Fundamentally, the chaos at the ASEAN Ministerial Meeting (AMM) and the ASEAN Regional Forum (ARF) appears to be an outcome manipulated by a China that has decided that a weak and divided ASEAN is in its national interests. Understanding that fact, and the fact that ASEAN has the capacity and commitment to overcome China's shortsighted campaign to break its ranks, is a necessary condition for advising the policies of countries that want to advance regional structures that will promote peace, security, and prosperity in the Asia Pacific.
China apparently was surprised when Cambodian prime minister Hun Sen, in his remarks opening the ASEAN meetings last week, emphasized the need for the ministers to work together to resolve disputes in the South China Sea. Consequently, it seems clear that pressure on Cambodia increased. Leading up to the ASEAN meetings, China had pushed most of the ASEAN countries hard, particularly the Cambodians, to keep the South China Sea off the ARF agenda. It has repeatedly stated it wishes to deal bilaterally with issues related to the South China Sea and does not want them discussed in multilateral forums.
However, ASEAN recognizes that its members must work together on such issues as well as advance ASEAN's economic integration to effectively compete with regional giants such as China and India in the coming decades. ASEAN and almost all other members in the East Asia Summit recognized the importance of an increasingly unified and confident ASEAN as the foundation of new regional architecture advancing security, political, and economic dialogue, alignment, and peace and prosperity.

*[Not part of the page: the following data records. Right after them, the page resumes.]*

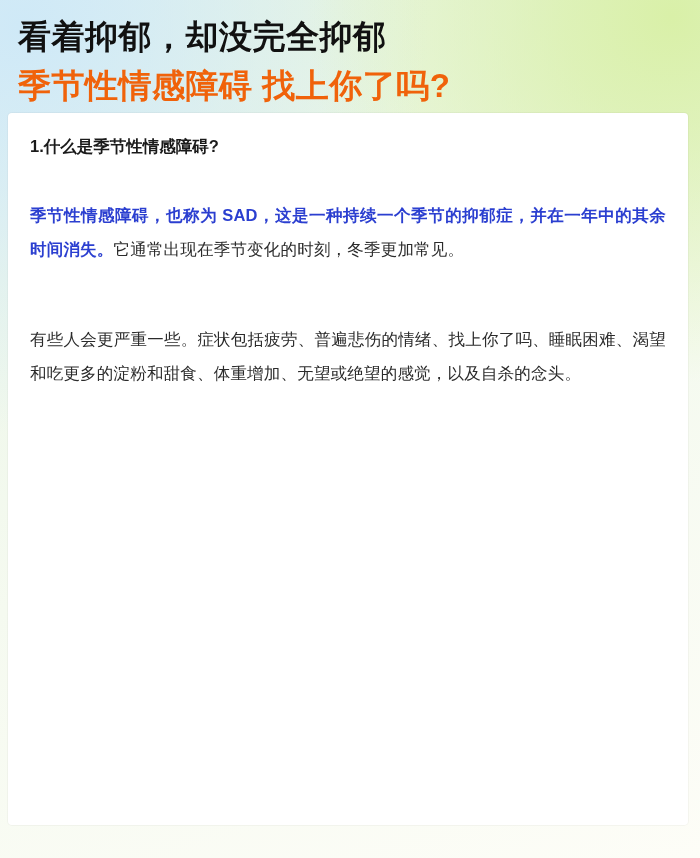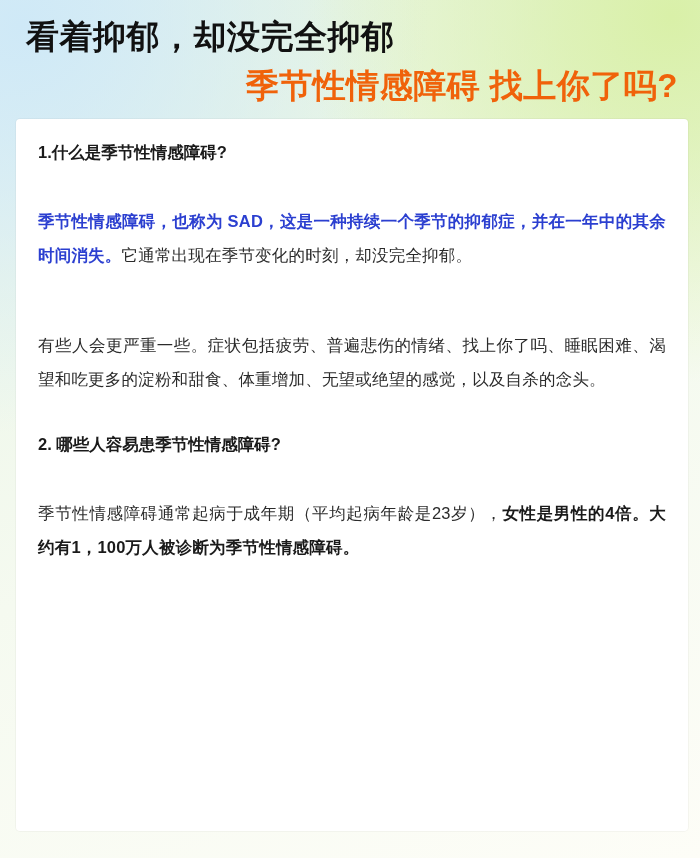--- a/index.html
+++ b/index.html
@@ -23,7 +23,7 @@
       radial-gradient(circle at 3% 3%, #cfe9f7 0%, rgba(207,233,247,0.7) 12%, rgba(230,243,250,0.0) 38%),
       radial-gradient(circle at 50% 0%, #eaf6e0 0%, rgba(234,246,224,0.0) 45%),
       linear-gradient(160deg, #e3f2f8 0%, #eef7ea 25%, #f5faf0 55%, #fdfdf7 100%);
-    padding: 14px 12px 0 16px;
+    padding: 14px 12px 0 8px;
   }
   .header {
     padding: 4px 10px 0 10px;

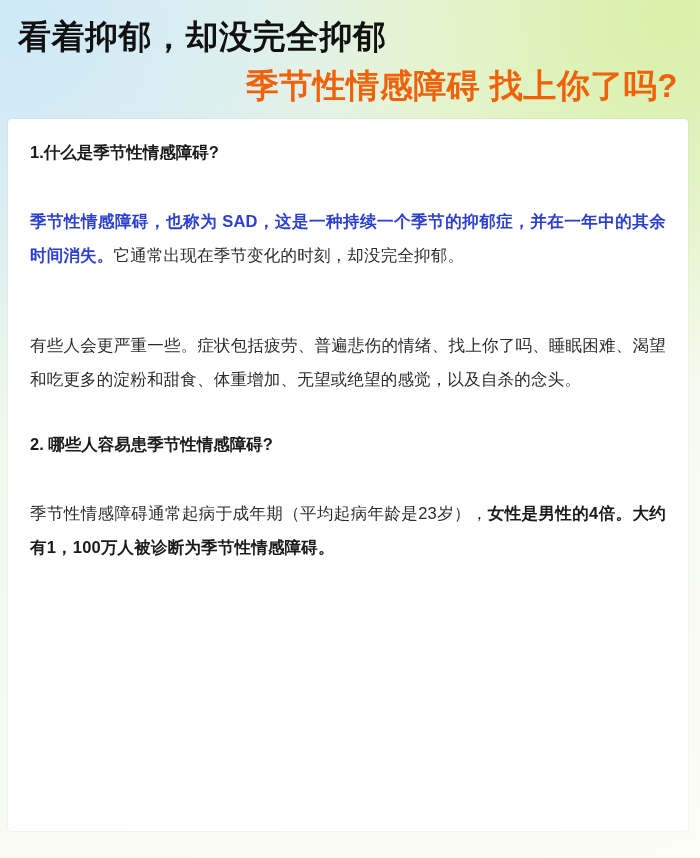--- a/index.html
+++ b/index.html
@@ -44,7 +44,6 @@
     letter-spacing: 0.5px;
     line-height: 1.18;
     white-space: nowrap;
-    text-align: right;
   }
   .card {
     margin-top: 13px;

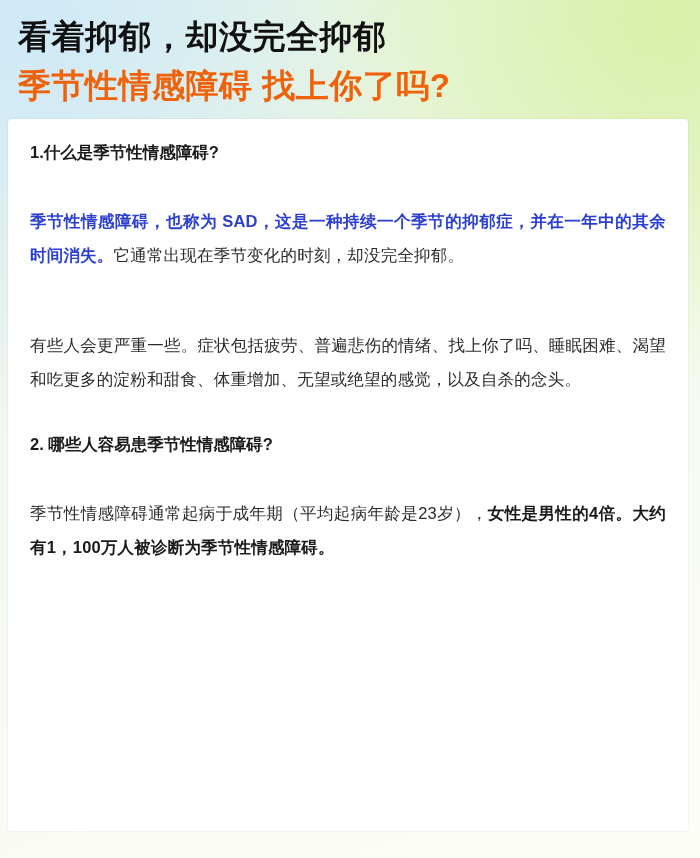--- a/index.html
+++ b/index.html
@@ -46,7 +46,7 @@
     white-space: nowrap;
   }
   .card {
-    margin-top: 13px;
+    margin-top: 7px;
     background: #ffffff;
     border-radius: 4px;
     box-shadow: 0 0 0 1px rgba(0,0,0,0.03);

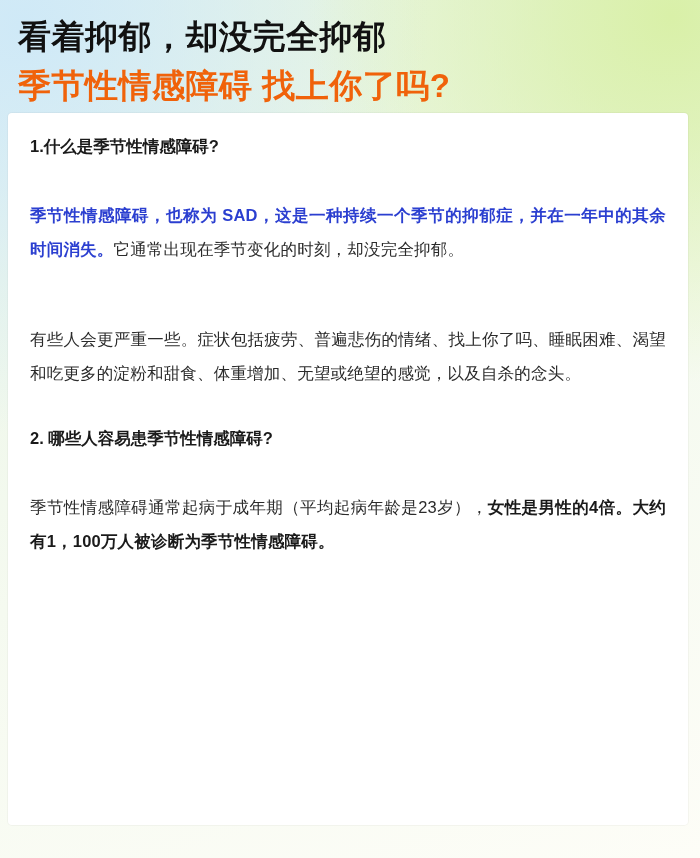--- a/index.html
+++ b/index.html
@@ -99,7 +99,7 @@
       <div class="spacer-lg"></div>
 
       <p class="para">
-        <span class="hl-blue">季节性情感障碍，也称为 SAD，这是一种持续一个季节的抑郁症，并在一年中的其余时间消失。</span><span>它通常出现在季节变化的时刻，却没完全抑郁。</span>
+        <span class="hl-blue">季节性情感障碍，也称为 SAD，这是一种持续一个季节的抑郁症，并在一年中的其余时间消失。</span><span>它通常出现在季节变化的时刻，冬季更加常见。</span>
       </p>
 
       <div class="spacer-md"></div>

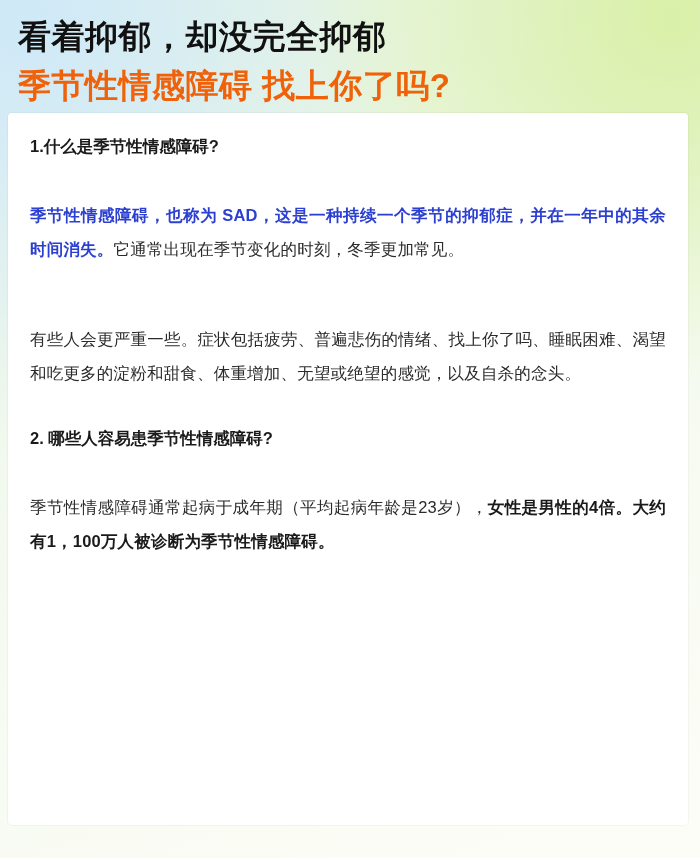--- a/index.html
+++ b/index.html
@@ -114,15 +114,6 @@
 
     <div class="spacer-lg"></div>
 
-    <div class="section">
-      <p class="q-heading">2. 哪些人容易患季节性情感障碍?</p>
-
-      <div class="spacer-lg"></div>
-
-      <p class="para">
-        <span>季节性情感障碍通常起病于成年期（平均起病年龄是23岁），</span><span class="hl-dark">女性是男性的4倍。大约有1，100万人被诊断为季节性情感障碍。</span>
-      </p>
-    </div>
 
   </div>
 </div>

China has revealed its hand as an outlier on the question of ASEAN unity. It seemingly used its growing economic power to press Cambodia into the awkward position of standing up to its ASEAN neighbors on one of the most important security concerns for the grouping and its members. China's overt role, underlined by leaks about Cambodia's complicity in sharing drafts, seems to suggest Beijing's hand in promoting ASEAN disunity. Thus the most important message coming from Phnom Penh is not the intramural ASEAN spat over the joint statement but, rather, that China has decided that a weak and splintered ASEAN is in its best interests.
The Way Ahead
Looking ahead, ASEAN must take a clear-eyed view of the message that China sent in Phnom Penh and redouble its efforts to stay the course its leaders laid out in the ASEAN charter-namely, to strive for political, economic, and social integration by 2015.
In next four years, ASEAN members Brunei Darussalam, Myanmar, Malaysia, and Laos will each assume responsibility for the yearlong chairmanship of the organization. China has clearly focused on these upcoming chairs: reports suggest that two of those countries were the only ones to voice support for the Cambodian chair's efforts to keep mention of Scarborough Shoal and exclusive economic zones out of the joint statement.
ASEAN, as well as countries interested in a strong and mature ASEAN, must invest early in supporting the upcoming chairs and the process of ensuring that ASEAN as a regional organization has the institutional confidence to resist efforts by other countries to advance their own sovereign and commercial interests by undermining regional cooperation.
For the United States, this means that policy leaders need to be clear about what happened in Phnom Penh and advise the policy community, business community, and media why the message from Cambodia is not that "ASEAN is in disarray and the United States should proceed carefully and reduce its engagement and investment." Instead, the message is that "ASEAN unity is not supported by China and the United States needs to redouble its efforts to engage and support ASEAN's goals for integration."